4 Pour le moment, il suffira de parler de leurs opérations. Elles consistent à perdre l'homme; aussi bien, la malice spirituelle a-t-elle fait ses débuts, dés l'origine, pour la ruine de l'homme. Ainsi donc, ils infligent au corps des maladies et des accidents fâcheux; à l'âme des troubles imprévus et extraordinaires, en usant de violence. Ils ont, pour s'attaquer à l'une et à l'autre substance de l'homme, leur subtilité et leur ténuité. 5 A des puissances spirituelles, il est beaucoup permis aussi, invisibles et impalpables, elles apparaissent plutôt dans leurs effets que dans leur action, soit, par exemple, que je ne sais quel poison d'un souffle invisible détruise les fruits des arbres ou de la terre dans leur fleur, les frappe de mort dans leur germe, les blesse dans leur épanouissement, soit que l'air vicié d'une manière inexplicable répande des miasmes pestilentiels. 6 C'est de même, par une secrète contagion que l'inspiration des démons et des anges opère la corruption de l'esprit en le remplissant de fureurs et de folies affreuses, de passions terribles, d'illusions de tout genre, parmi lesquelles la principale consiste à recommander vos dieux aux esprits trompés et circonvenus, afin de procurer en même temps à eux- mêmes la nourriture qui leur est propre, à savoir la fumée et le sang des victimes offertes aux statues et aux images. 7 Et quelle pâture plus exquise pour eux que de détourner l'homme de la pensée du vrai Dieu par leurs faux prestiges?

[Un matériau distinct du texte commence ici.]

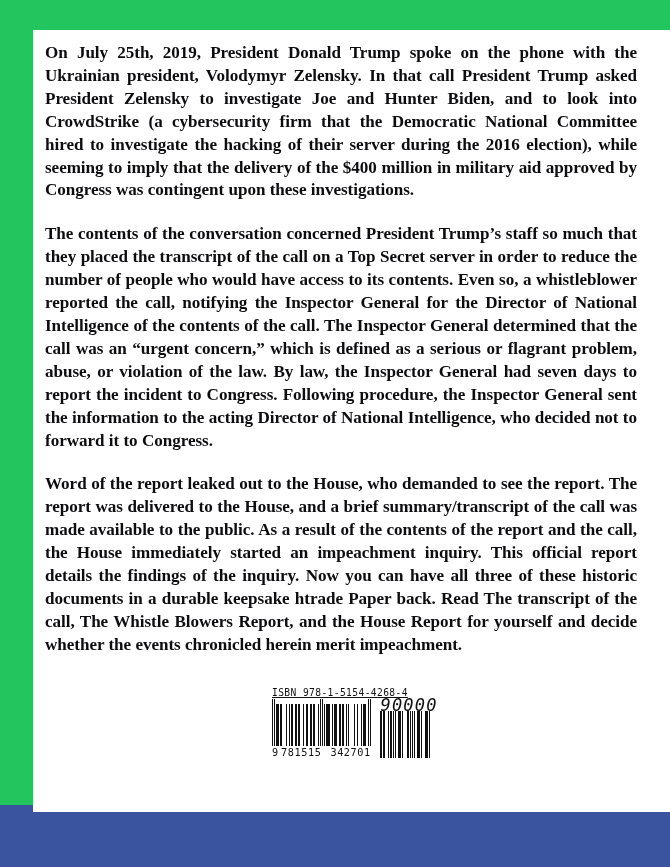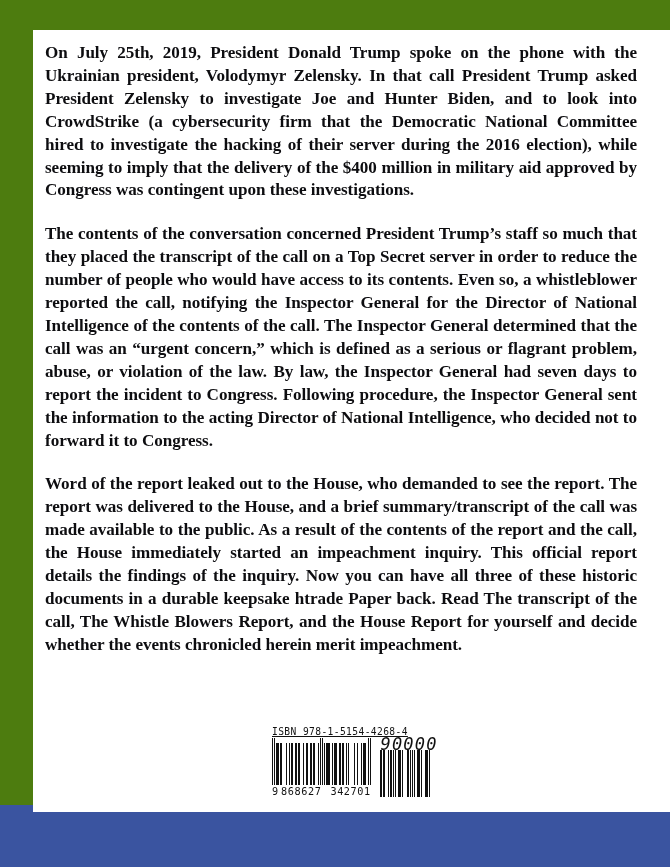--- a/index.html
+++ b/index.html
@@ -18,7 +18,7 @@
     position: relative;
     width: 670px;
     height: 805px;
-    background: #4d7c0f;
+    background: #22c55e;
     box-sizing: border-box;
   }
 

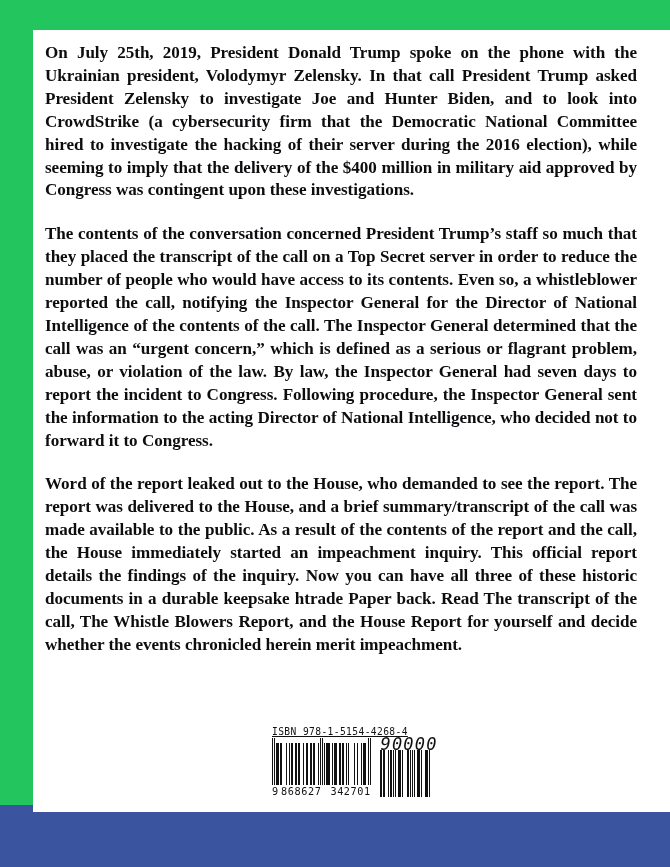--- a/index.html
+++ b/index.html
@@ -62,7 +62,6 @@
     left: 239px;
     top: 655px;
     width: 150px;
-    margin-top: 39px;
   }
 
   .isbn-line {

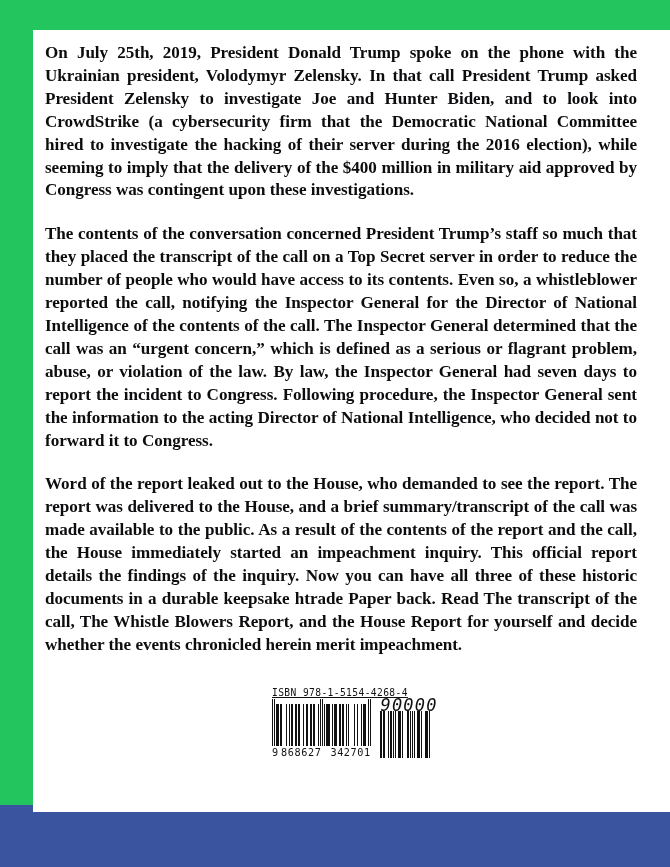--- a/index.html
+++ b/index.html
@@ -243,7 +243,7 @@
             </div>
           <div class="ean-digits">
             <span class="lead">9</span>
-            <span class="grp">868627</span>
+            <span class="grp">781515</span>
             <span>342701</span>
           </div>
         </div>

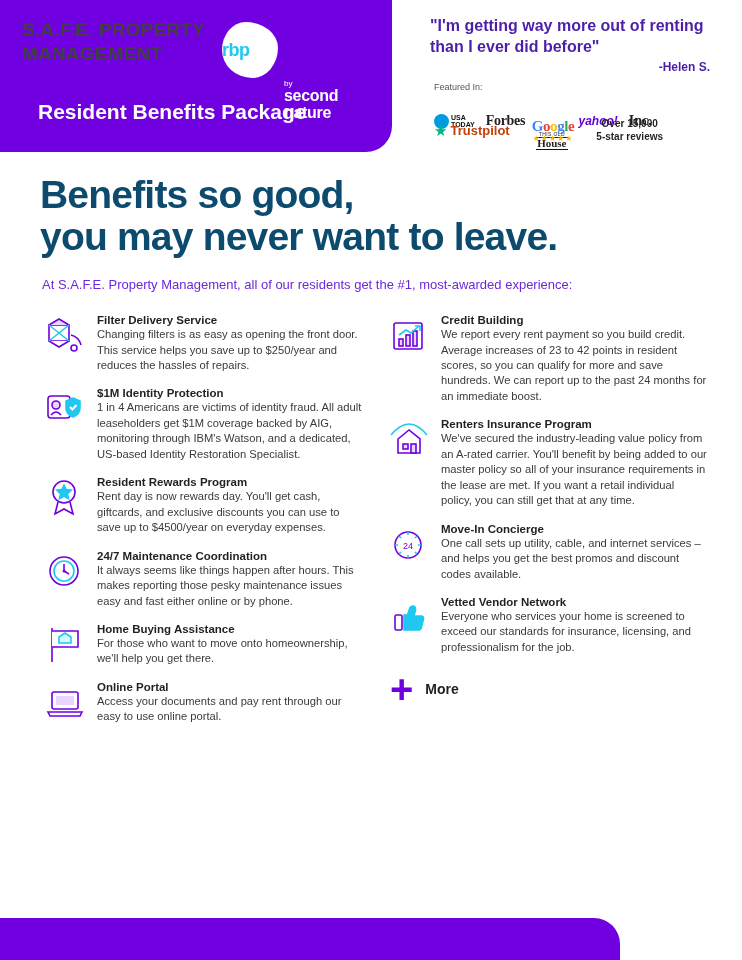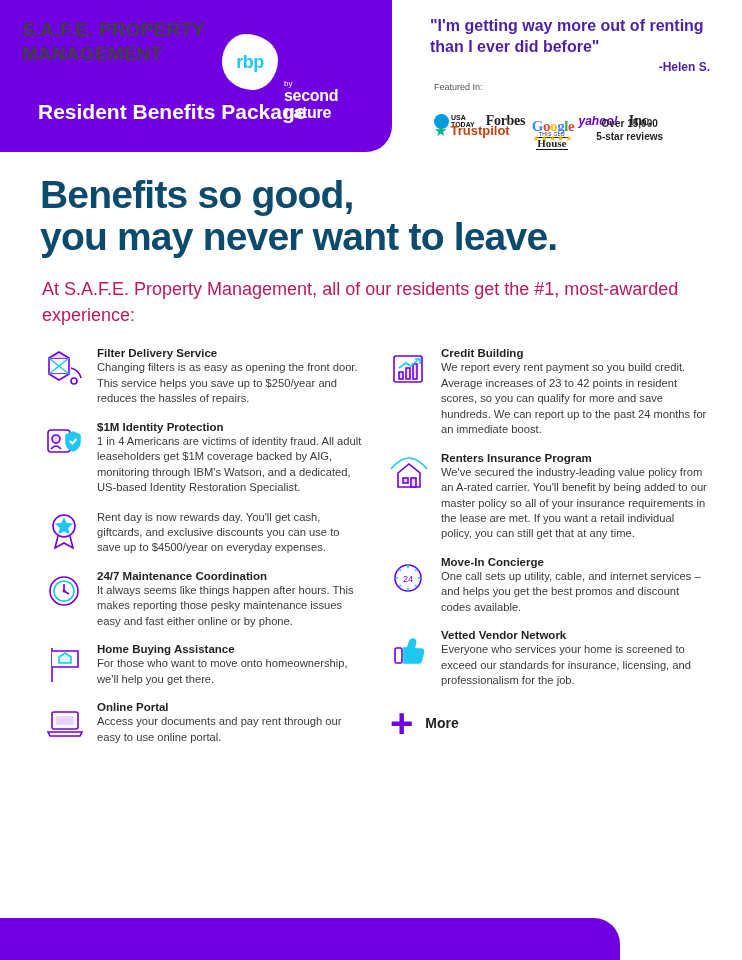--- a/index.html
+++ b/index.html
@@ -41,11 +41,11 @@
   }
   .rbp-blob {
     position: absolute;
-    left: 0; top: 12px;
+    left: 0; top: 0;
     width: 56px; height: 56px;
     background: #ffffff;
     border-radius: 42% 58% 46% 54% / 50% 46% 54% 50%;
-    display: flex; align-items: center; justify-content: center;
+    display: flex; align-items: center; 
   }
   .rbp-blob span {
     color: #1ec8f0;

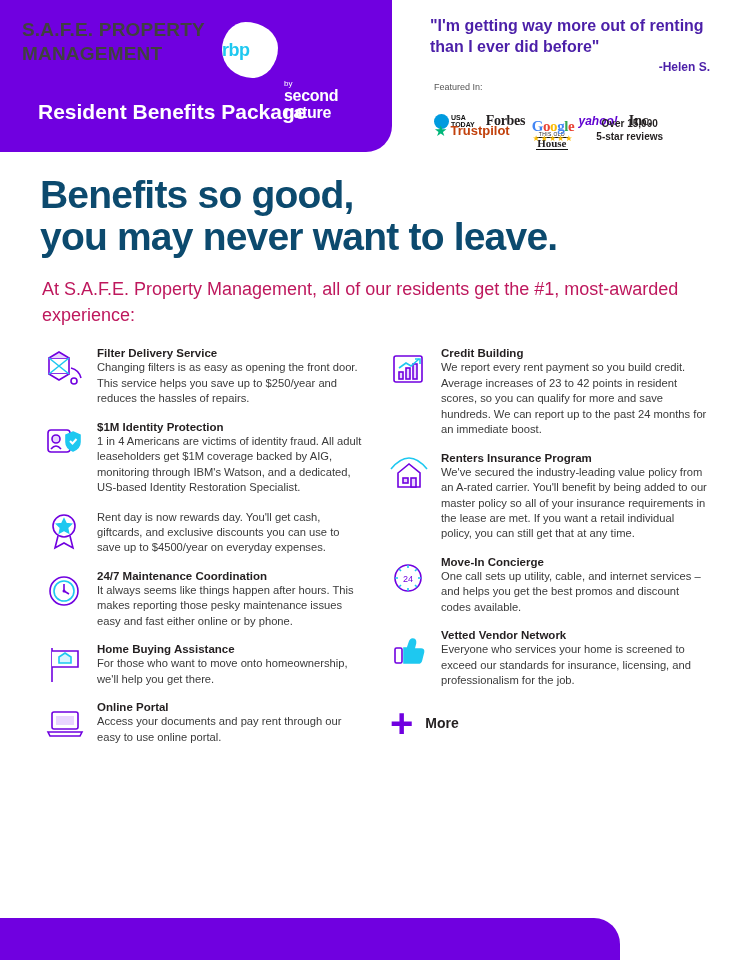--- a/index.html
+++ b/index.html
@@ -150,9 +150,9 @@
   .subhead {
     margin: 18px 0 0 42px;
     width: 660px;
-    font-size: 18px;
+    font-size: 13px;
     line-height: 1.45;
-    color: #be185d;
+    color: #6d28d9;
   }
 
   

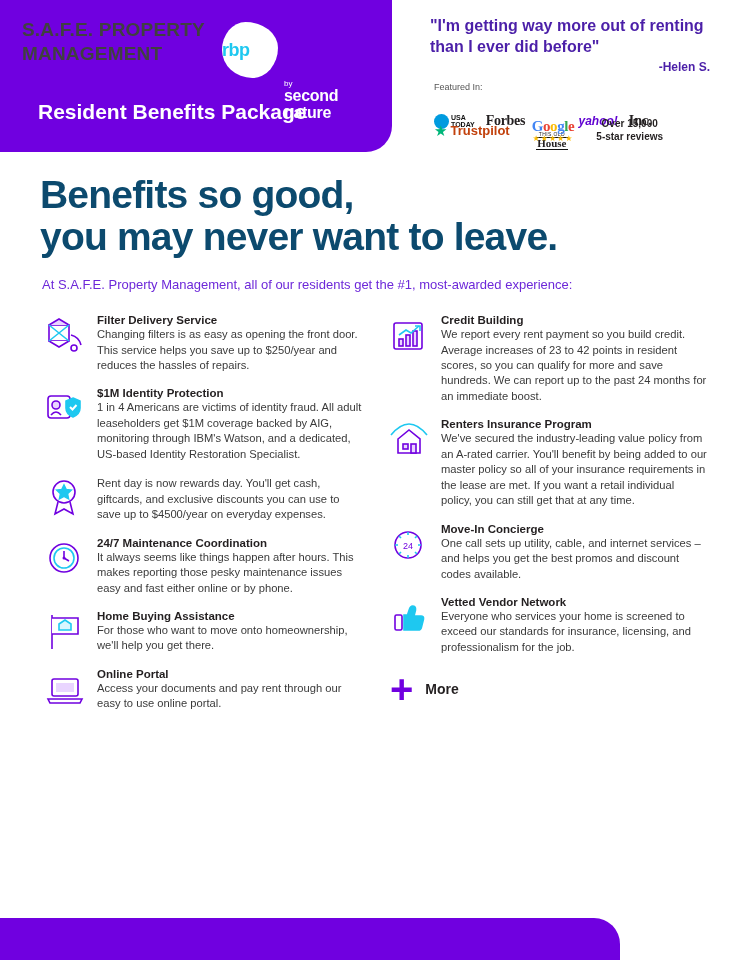--- a/index.html
+++ b/index.html
@@ -320,6 +320,7 @@
         </svg>
       </div>
       <div class="b-text">
+        <div class="b-title">Resident Rewards Program</div>
         <div class="b-desc">Rent day is now rewards day. You'll get cash, giftcards, and exclusive discounts you can use to save up to $4500/year on everyday expenses.</div>
       </div>
     </div>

Et ces prestiges, je vais montrer comment ils les opèrent.
8 Tout esprit a des ailes; les anges et les démons en ont aussi. Donc, en un instant, ils sont partout. La terre entière n'est pour eux qu'un seul lieu; il leur est aussi facile de savoir ce qui se fait et où cela se fait que de l'annoncer. Leur agilité passe pour divinité, parce qu'on ignore leur nature. C'est ainsi que, de temps en temps, ils veulent paraître les auteurs de ce qu'ils annoncent. 9 Et, en réalité, ils sont parfois les auteurs du mal, naturellement, mais jamais du bien. Les décrets mêmes de Dieu, ils les ont appris jadis par les prédictions des prophètes et ils les recueillent aujourd'hui encore en écoutant les lectures qui se font à haute voix. Ils tirent donc de là certains pronostics relatifs à l'avenir et ils contrefont la divinité grâce à ce larcin de la divination. 10 Dans les oracles, avec quelle ingéniosité réussissent-ils à faire concorder leurs équivoques avec les événements? C'est ce que savent les Crésus et les Pyrrhus. D'autre part, si Apollon Pythien put annoncer que Crésus faisait cuire une tortue avec de la viande d'agneau, ce fut par le moyen que j'ai expliqué plus haut en un instant, il avait fait le voyage de Lydie. Habitant l'air, voisins des astres et en contact avec les nuages, les démons peuvent savoir les phénomènes qui se préparent dans le ciel et prédire, par exemple, les pluies, que déjà ils sentent. 11 Dira-t-on qu'ils sont bienfaisants, parce qu'ils s'occupent de guérir les maladies? Ils commencent par nuire, et puis ils prescrivent des remèdes et, pour qu'il y ait miracle, des remèdes extraordinaires ou contraires au mal; après cela, ils cessent simplement de nuire et l'on s'imagine qu'ils sont guéri. 12 A quoi bon disserter plus longtemps sur les autres inventions ingénieuses ou sur la puissance de ces esprits trompeurs? A quoi bon parier des apparitions de Castor et de Pollux, de l'eau portée dans un crible, du navire tiré avec une ceinture, de la barbe devenue rousse par le simple contact? Tous ces prodiges avaient pour but de faire prendre des pierres pour des divinités et d'empêcher la recherche du vrai Dieu.